Jean Antoine Watteau, La Surprise, ca. 1718; oil on panel, 36 × 28 cm (Los Angeles: The Getty Museum).

The J. Paul Getty Museum announced today the most important acquisition in the history of the Museum’s Department of Drawings. Acquired as a group from a British private collection, the 16 drawings are by many of the greatest artists of western art history, including Michelangelo, Lorenzo di Credi, Andrea del Sarto, Parmigianino, Rubens, Barocci, Goya, Degas, and others. From the same collection, the Museum has acquired a celebrated painting by the great eighteenth-century French artist Jean Antoine Watteau.

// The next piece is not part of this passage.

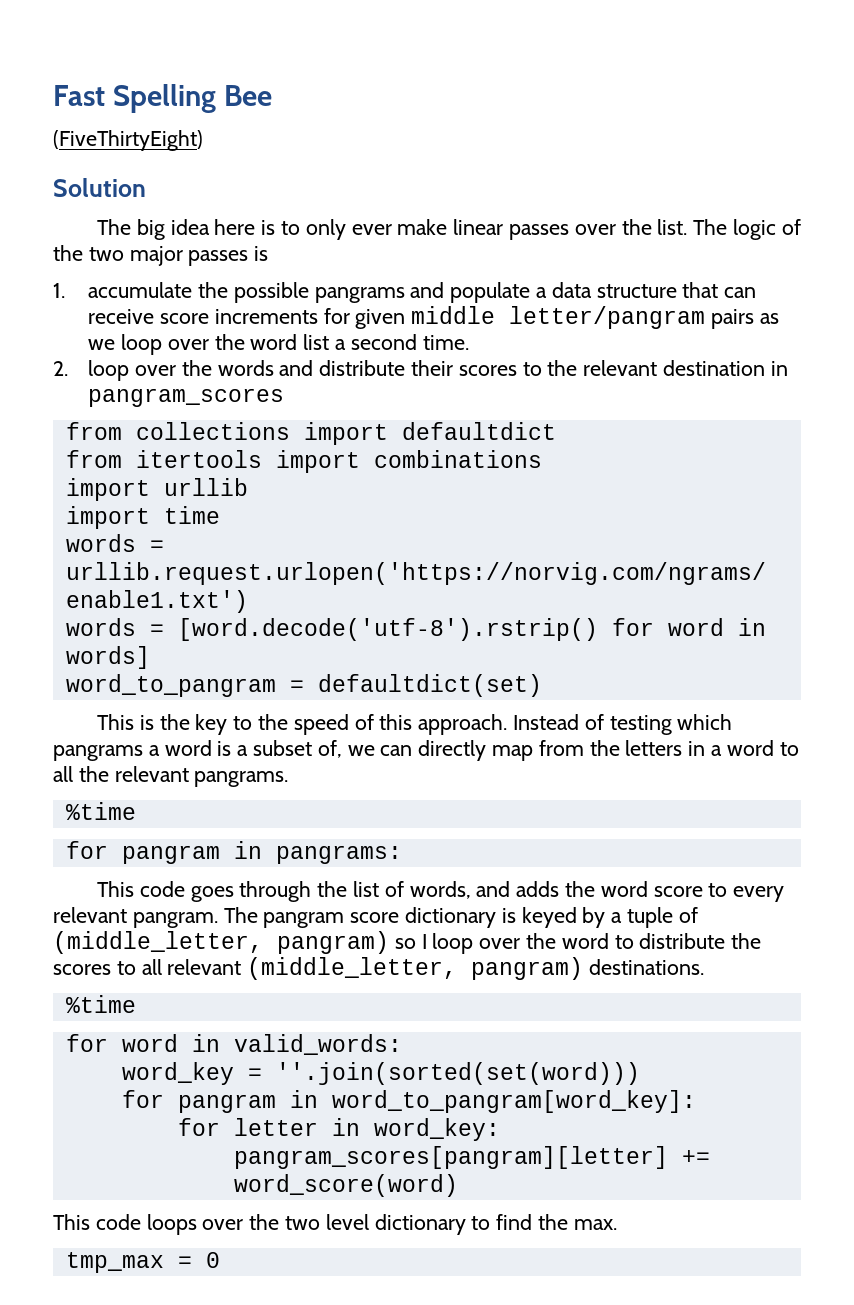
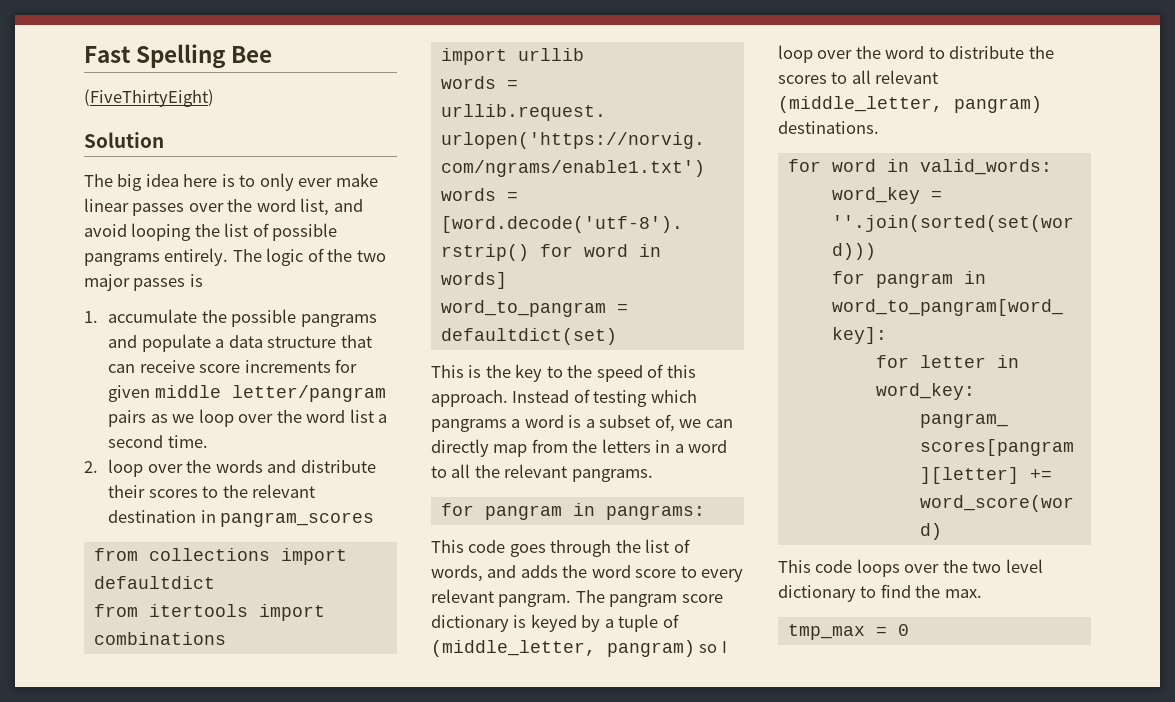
[657,219,688,235] list. -> [256,198,363,216] [84,223,338,241] [84,248,229,266] word list, and avoid looping the list of possible pangrams entirely.
[65,506,220,529] // import time -> (584, 54) none
[65,802,136,820] // %time -> (653, 475) none
[65,995,136,1013] // %time -> (879, 127) none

“This acquisition is truly a transformative event in the history of the Getty Museum,” said Timothy Potts, director of the J. Paul Getty Museum. “It brings into our collection many of the finest drawings of the Renaissance through 19th century that have come to market over the past 30 years, including a number of masterpieces that are among the most famous works on paper by these artists: Michelangelo’s Study of a Mourning Woman, Parmigianino’s Head of a Young Man, and Andrea del Sarto’s Study for the Head of St Joseph (the highlight of the Getty’s recent exhibition on that artist). It is very unlikely that there will ever be another opportunity to elevate so significantly our representation of these artists, and, more importantly, the status of the Getty collection overall.”

“Beyond the core of Renaissance through Rococo works, our modern holdings too are magnificently enhanced by one of Goya’s late, bizarre subjects, The Eagle Hunter, and Degas’s majestic pastel After the Bath (Woman Drying Herself).”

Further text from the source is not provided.